**Work request:** What must be written out is each line from the one holding "font-size: 21px ->" through the end of the records, word for word, minus any pictures.

--- Extracted data ---

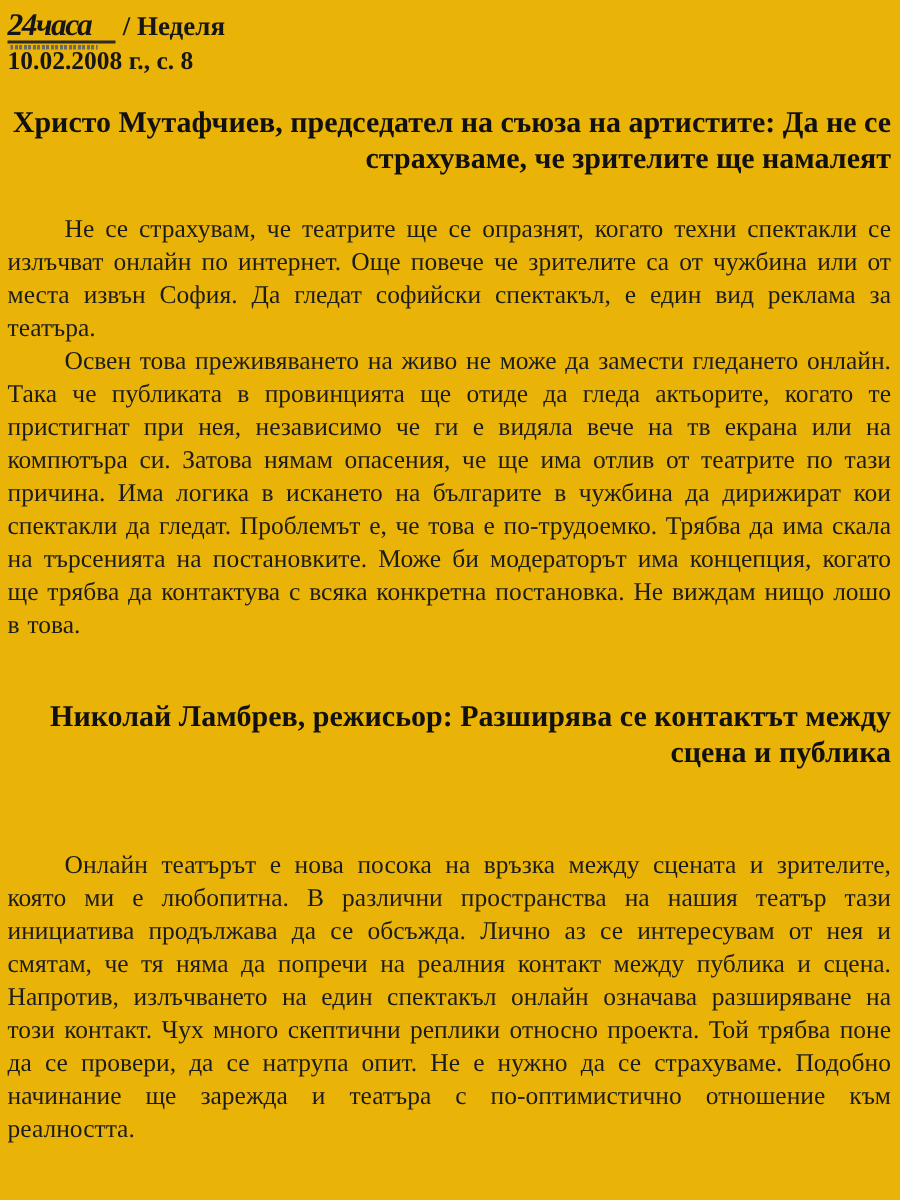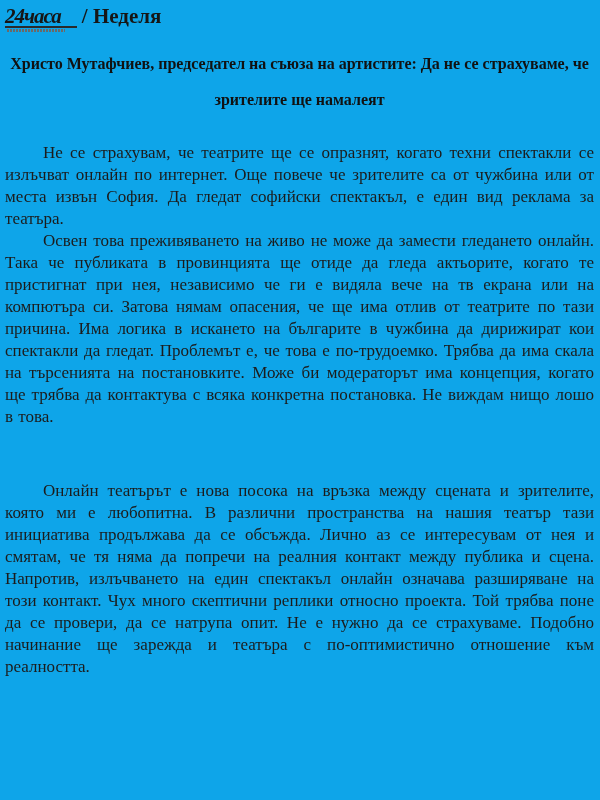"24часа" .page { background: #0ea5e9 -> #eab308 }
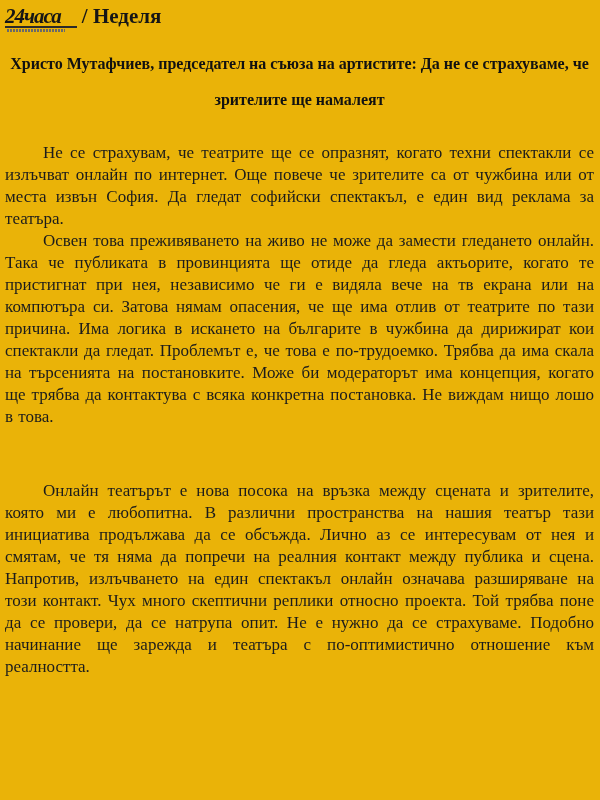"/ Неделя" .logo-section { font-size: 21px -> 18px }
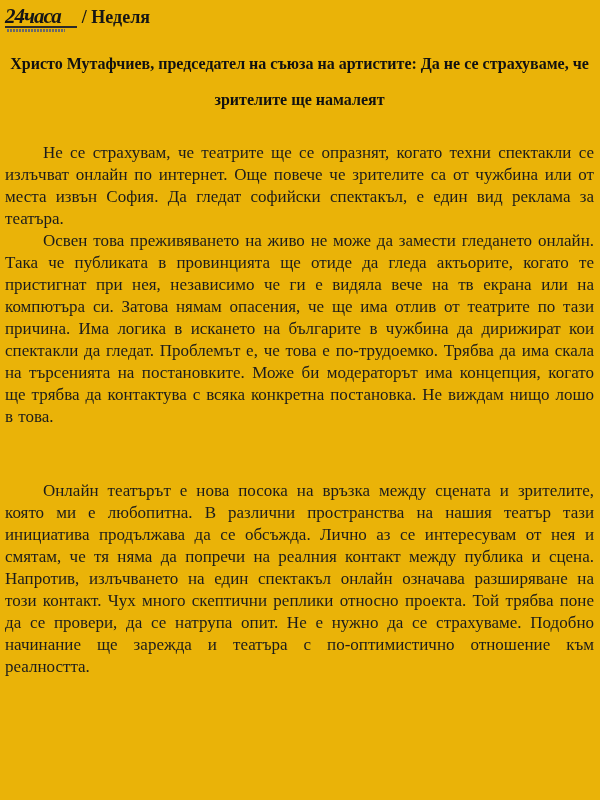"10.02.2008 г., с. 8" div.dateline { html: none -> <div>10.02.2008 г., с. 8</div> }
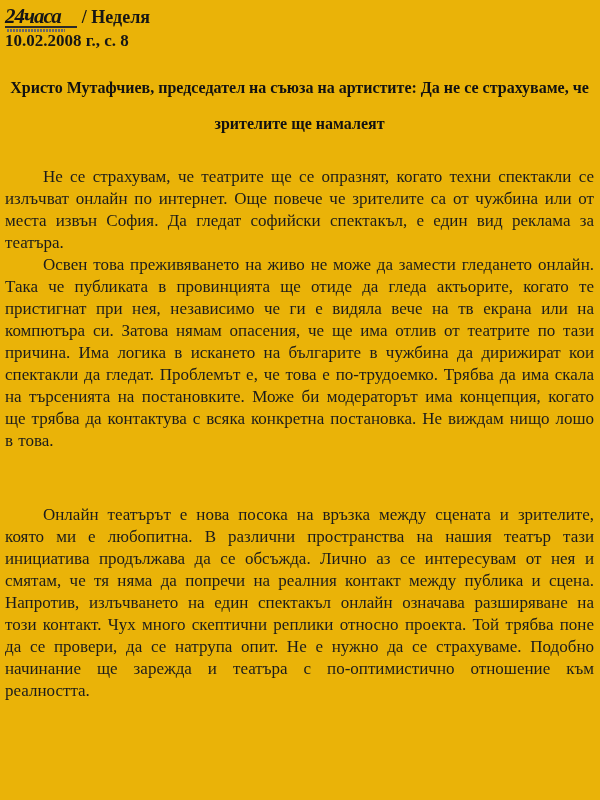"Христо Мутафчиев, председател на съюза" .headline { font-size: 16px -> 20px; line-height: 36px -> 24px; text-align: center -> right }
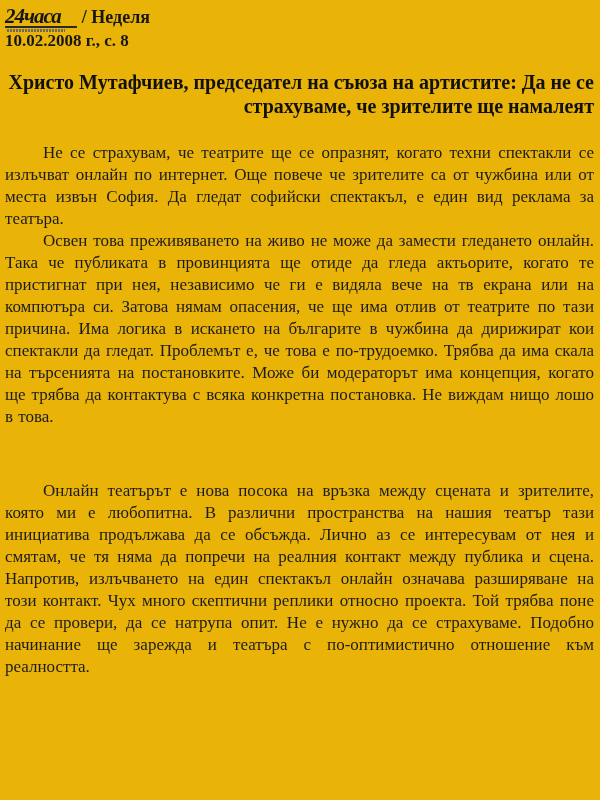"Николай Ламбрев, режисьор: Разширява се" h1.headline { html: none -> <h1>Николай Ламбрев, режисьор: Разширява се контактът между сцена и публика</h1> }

---

**Response to this task:**
"/ Неделя" .logo-section { font-size: 21px -> 18px }
"10.02.2008 г., с. 8" div.dateline { html: none -> <div>10.02.2008 г., с. 8</div> }
"Христо Мутафчиев, председател на съюза" .headline { font-size: 16px -> 20px; line-height: 36px -> 24px; text-align: center -> right }
"Николай Ламбрев, режисьор: Разширява се" h1.headline { html: none -> <h1>Николай Ламбрев, режисьор: Разширява се контактът между сцена и публика</h1> }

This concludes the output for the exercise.